Nothing beats family, right? Yeah, unless said family is a cannibalistic crew of maniacally murderous, human-hook-hanging, flesh-barbecuing redneck scum-buckets…the kind that worship at the feet of the moribund, desiccated remains of their elders while serving dinner guests a plate full of horrifying headcheese. You know, the kind of lovable lunatics we’ve come to know so well in THE TEXAS CHAINSAW MASSACRE? Yeah, that kind of family! Granted, there’s no formal dinner party invitation given by the f*cked up Leatherface clan, but goddamn what an unparalleled sinister ceremony they hold when poor Sally is strapped up to a chair made of human remains and forced to watch the fetid old bones of grandpa death’s doddering dome.
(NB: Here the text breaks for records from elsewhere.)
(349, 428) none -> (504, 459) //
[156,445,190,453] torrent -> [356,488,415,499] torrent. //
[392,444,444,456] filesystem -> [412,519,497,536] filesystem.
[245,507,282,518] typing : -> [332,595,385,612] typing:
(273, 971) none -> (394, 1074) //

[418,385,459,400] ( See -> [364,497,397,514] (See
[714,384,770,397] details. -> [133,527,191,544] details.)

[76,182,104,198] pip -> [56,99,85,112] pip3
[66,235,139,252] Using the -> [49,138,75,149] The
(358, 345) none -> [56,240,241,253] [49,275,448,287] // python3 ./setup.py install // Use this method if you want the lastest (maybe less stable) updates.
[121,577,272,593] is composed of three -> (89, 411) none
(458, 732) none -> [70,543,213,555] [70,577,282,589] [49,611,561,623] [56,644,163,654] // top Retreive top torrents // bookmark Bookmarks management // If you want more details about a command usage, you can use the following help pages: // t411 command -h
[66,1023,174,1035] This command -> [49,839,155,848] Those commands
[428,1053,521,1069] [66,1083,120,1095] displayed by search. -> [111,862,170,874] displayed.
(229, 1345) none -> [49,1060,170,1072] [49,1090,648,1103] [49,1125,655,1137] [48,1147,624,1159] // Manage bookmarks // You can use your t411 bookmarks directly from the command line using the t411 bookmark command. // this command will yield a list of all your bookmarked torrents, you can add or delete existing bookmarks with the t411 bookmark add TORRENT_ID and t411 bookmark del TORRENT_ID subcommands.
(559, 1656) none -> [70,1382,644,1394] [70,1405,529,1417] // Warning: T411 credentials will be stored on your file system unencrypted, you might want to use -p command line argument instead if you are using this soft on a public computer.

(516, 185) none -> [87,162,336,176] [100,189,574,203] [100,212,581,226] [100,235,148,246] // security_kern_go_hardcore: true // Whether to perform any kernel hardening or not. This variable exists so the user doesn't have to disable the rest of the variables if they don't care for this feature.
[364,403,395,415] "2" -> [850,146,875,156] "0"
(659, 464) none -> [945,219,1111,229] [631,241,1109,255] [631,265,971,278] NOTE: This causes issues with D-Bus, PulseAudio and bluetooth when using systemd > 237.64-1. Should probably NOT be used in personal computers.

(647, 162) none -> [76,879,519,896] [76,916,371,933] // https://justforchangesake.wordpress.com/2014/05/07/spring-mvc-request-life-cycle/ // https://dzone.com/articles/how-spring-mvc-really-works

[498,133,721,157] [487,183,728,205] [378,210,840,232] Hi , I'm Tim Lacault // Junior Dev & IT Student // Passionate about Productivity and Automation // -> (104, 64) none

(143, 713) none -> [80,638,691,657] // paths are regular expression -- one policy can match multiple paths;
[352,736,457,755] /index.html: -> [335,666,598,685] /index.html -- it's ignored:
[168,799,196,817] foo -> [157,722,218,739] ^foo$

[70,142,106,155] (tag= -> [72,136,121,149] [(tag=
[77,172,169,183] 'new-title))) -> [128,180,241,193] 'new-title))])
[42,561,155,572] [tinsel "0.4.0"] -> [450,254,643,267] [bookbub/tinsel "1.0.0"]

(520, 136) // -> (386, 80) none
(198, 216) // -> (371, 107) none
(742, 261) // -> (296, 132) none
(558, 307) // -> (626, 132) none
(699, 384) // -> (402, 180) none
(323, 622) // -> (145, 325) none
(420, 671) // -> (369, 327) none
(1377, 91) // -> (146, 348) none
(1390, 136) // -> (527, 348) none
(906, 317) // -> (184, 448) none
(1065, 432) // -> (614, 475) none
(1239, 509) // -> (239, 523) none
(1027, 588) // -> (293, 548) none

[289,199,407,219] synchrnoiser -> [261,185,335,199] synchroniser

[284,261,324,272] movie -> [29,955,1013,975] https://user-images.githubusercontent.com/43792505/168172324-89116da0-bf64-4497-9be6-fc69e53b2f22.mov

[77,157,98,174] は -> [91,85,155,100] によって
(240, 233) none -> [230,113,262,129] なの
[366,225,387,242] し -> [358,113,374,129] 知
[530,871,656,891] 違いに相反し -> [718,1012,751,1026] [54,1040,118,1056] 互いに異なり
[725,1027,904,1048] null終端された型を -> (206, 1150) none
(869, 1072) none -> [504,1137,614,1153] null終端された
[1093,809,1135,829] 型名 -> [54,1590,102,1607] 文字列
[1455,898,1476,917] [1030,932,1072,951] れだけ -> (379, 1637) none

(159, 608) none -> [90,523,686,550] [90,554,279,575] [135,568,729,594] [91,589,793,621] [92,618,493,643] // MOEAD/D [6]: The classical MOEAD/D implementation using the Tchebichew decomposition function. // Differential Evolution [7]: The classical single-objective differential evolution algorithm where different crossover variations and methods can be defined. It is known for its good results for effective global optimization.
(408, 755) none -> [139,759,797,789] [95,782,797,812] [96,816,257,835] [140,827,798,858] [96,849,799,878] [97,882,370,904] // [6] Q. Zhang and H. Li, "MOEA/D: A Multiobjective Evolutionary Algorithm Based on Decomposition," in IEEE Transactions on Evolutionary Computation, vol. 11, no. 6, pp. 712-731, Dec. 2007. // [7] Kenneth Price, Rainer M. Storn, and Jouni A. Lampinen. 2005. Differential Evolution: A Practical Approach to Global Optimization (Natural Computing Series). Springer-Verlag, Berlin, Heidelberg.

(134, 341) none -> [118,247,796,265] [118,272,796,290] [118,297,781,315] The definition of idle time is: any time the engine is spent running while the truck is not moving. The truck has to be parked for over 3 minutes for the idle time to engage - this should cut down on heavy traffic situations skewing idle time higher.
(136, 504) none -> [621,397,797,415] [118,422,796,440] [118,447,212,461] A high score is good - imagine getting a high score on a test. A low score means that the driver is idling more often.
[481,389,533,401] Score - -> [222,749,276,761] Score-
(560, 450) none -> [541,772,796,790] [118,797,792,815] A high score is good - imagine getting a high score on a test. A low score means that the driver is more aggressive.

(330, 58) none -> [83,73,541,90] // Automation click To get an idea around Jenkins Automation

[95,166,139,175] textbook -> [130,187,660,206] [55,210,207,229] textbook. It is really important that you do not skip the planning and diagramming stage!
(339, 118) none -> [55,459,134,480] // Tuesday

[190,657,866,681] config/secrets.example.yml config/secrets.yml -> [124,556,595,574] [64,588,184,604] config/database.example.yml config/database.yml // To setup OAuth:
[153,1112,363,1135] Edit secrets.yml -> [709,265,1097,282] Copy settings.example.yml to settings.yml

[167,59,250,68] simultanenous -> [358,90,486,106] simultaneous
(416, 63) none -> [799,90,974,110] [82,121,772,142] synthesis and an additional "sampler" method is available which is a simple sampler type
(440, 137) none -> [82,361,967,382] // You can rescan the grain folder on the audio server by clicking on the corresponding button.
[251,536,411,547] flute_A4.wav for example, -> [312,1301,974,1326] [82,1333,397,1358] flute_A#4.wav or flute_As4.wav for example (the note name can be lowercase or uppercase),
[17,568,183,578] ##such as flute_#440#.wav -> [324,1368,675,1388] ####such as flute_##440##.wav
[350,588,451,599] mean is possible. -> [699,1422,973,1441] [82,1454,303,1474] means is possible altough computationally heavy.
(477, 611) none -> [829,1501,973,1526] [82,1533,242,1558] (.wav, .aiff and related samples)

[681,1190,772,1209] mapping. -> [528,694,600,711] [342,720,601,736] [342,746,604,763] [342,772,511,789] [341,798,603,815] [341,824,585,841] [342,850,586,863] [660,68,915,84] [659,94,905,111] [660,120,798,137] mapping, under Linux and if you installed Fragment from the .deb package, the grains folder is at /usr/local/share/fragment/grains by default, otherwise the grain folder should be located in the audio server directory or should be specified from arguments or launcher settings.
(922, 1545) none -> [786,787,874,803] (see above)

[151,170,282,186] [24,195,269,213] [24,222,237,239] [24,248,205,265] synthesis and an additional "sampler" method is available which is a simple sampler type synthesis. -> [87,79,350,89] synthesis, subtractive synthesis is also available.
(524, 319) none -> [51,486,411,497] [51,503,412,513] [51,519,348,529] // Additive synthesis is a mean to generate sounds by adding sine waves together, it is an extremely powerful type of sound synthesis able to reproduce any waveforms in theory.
I gag just thinking about it. Shite’s demeaning, disgusting and downright deadly!

#2. ALIEN (1979)

Few horror film appetizers have left filmgoers with such a perforated digestive tract as Ridley Scott’s chest-bursting scene in the original ALIEN. Hell, it was such a delicious dish the late great John Hurt ordered himself the meal again 8 years later in SPACE BALLS. That said, two preservative ingredients have made the dinner scene as figuratively fresh as any on our list. The first is the jaw-dropping practical FX, which have not aged at all in terms of their pure potency over the years. The second facet of the scene that makes it so damn delectable is the deliberate way in which Scott chose to surprise his cast. Remember, he told not a soul what the alien creature looked like or how the scene was to play out, so the reactions we see from the actors onscreen are 100% authentic. Exactly how a queasy cuisine should be!

#3. GET OUT (2017)

You can extend the disturbingly deleterious dinner gala in GET OUT to the entire weekend, can you not? What a hellish, heinous, horrifyingly f*cked up scenario. We’ll try to dance around the revelatory particulars for the very few who’ve yet to see the flick, but let’s be real, the first kernel of simmering nefariousness among the Armitage family was served in the dining room. And while there isn’t a direct death linked to the mealtime interaction, damn if you don’t want to flat out kill that iron-clad-douche-fist of a brother Jeremy. The way that dude demeans and speaks down to his sister’s boyfriend Chris, patronizing him about his physical build and genetic makeup, we can tell how he identifies Chris as the other. Of course, shite comes into frightening focus in a far sharper manner than that by the end. Seriously unsettling!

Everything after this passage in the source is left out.